Until I goofed badly, I can be pretty sure that every packet given to
me by recvfrom either gets dropped (and logged!), or handed down to
the handle_ip function, which looks like that everything handed down
there eventually ends up in the log file.
While testing in a lab setup, this works fine, and the data accounted
for is accurate. However, when I put the program on a loaded system,
it seems to lose data. Here is a description of my tests:
Diesen Code haben wir in eine Veränderung des netacctd eingebracht,
und das hat im Labor und im Feldtest auch problemlos funktioniert.
Seit einigen Tagen läuft der modifizierte netacct auf einem Router,
der unsere gesamte Netzlast abbekommt, und in diesem Kontext verliert
diese Konstruktion leider Daten:
-------------------
| Test machine Q |
-------------------
|
|
------------------
| Linux router L |
------------------
|
|
------------------
| Cisco router C |
------------------
|
|
-------------------
| Testr machine S |
-------------------
(1)
For testing, I send exactly 1 MB of data over a tcp connection from Q
to S.
(2)
L runs the modified netacctd, logging packets on both interfaces, and
a tcpdump "src host A and tcp port 10000". The tcpdump loggs exactly
728 packets.
(3)
C is in the setup for reference and has "ip accounting output-packets"
set on both interfaces.
(4)
net-acct running on L logs significantly less data volume between Q
and S as the tcpdump and the IP accounting on C does. The amount of
data loss seems to be random, starting from just a few packets of the
728, but sometimes amounting to 400 Packets being lost.

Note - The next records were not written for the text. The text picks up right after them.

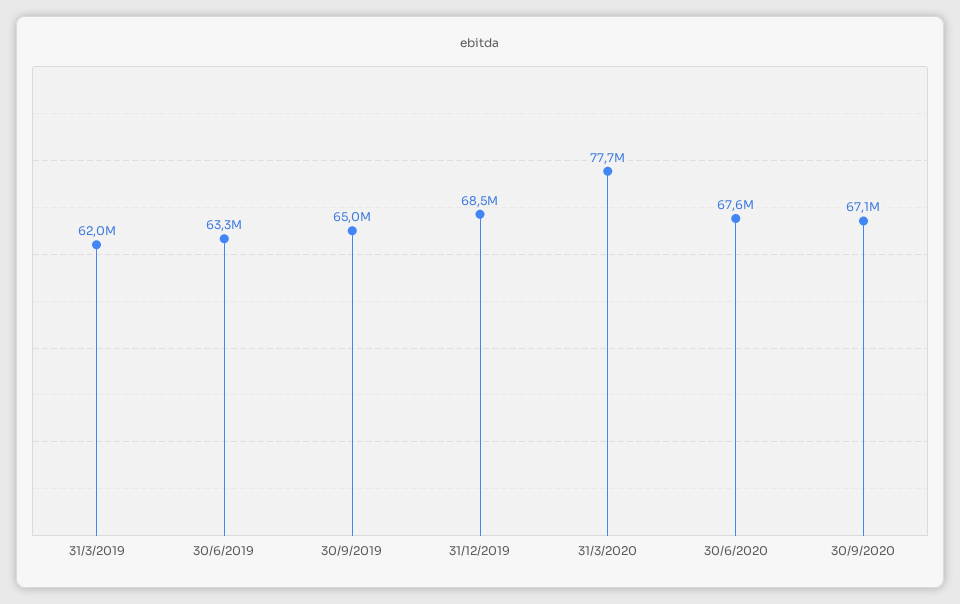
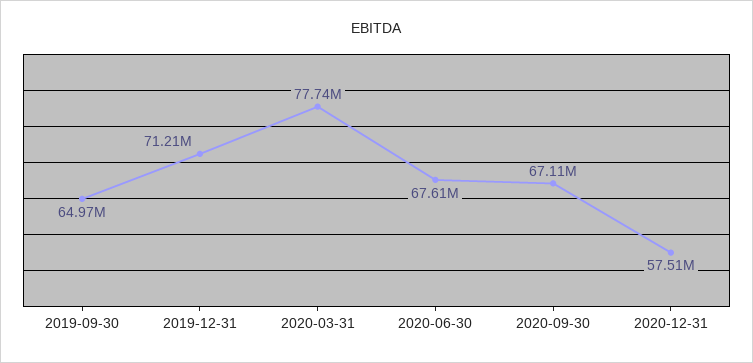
31/3/2019: 62000000 -> none
30/6/2019: 63300000 -> none
31/12/2019: 68500000 -> 71210000
2020-12-31: none -> 57510000

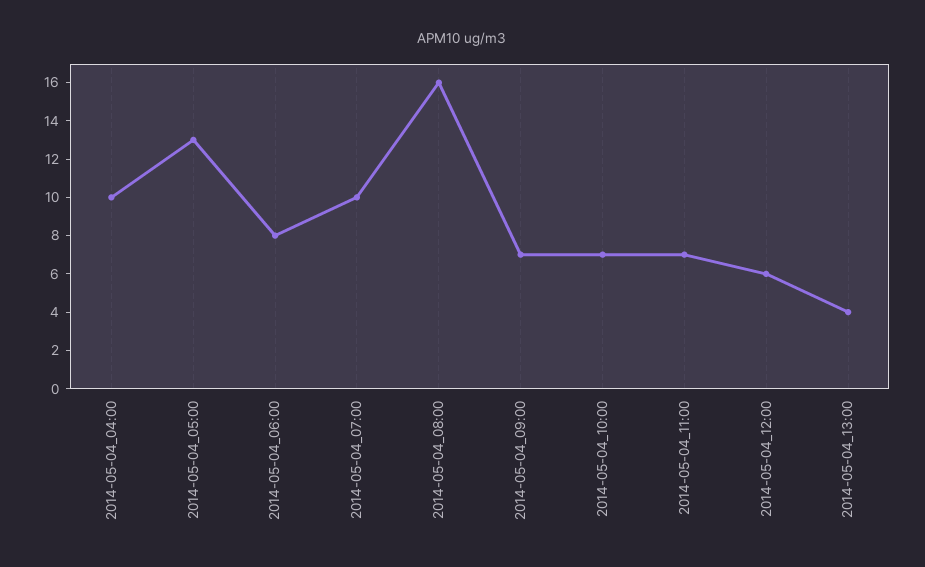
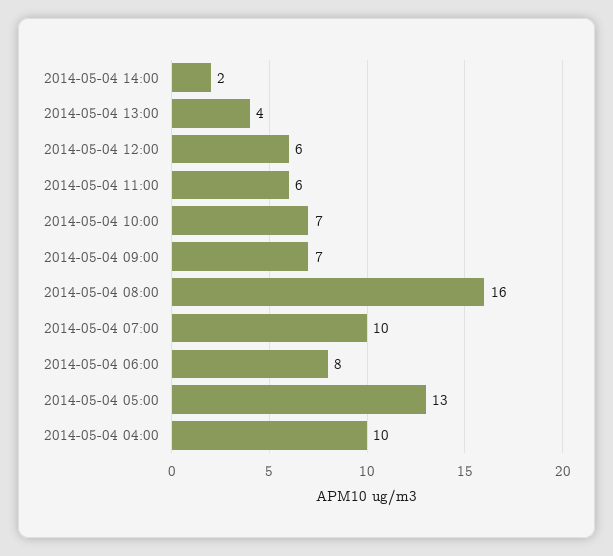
2014-05-04_11:00: 7 -> 6
2014-05-04 14:00: none -> 2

Even data
accounted on both interfaces of L differs.
I suspect that data is not polled quickly enough so that a buffer
overflows, causing packets not to be seen by my userspace code. Since
I am pretty confident that my code either correctly dumps the packet
into the accounting log or drops it (generating debugging output in
the process), I suspect that the data is being lost on the socket.
The system does not seem to be overloaded, it is moving about 5000
packets a second on 4 interfaces; CPU statistics show 10 % user, 20 %
system and 70 % idle. Under these circumstances, I think that it
should be possible to poll the socket often enough to prevent data
from being lost.
When I remove the "base load" from the system, leaving only my test
traffic (1 MB from Q to S) on the network, all packets are accounted
for, making the chance for a programming error in the netacct
smaller. This must be some weird kind of buffering problem, I think.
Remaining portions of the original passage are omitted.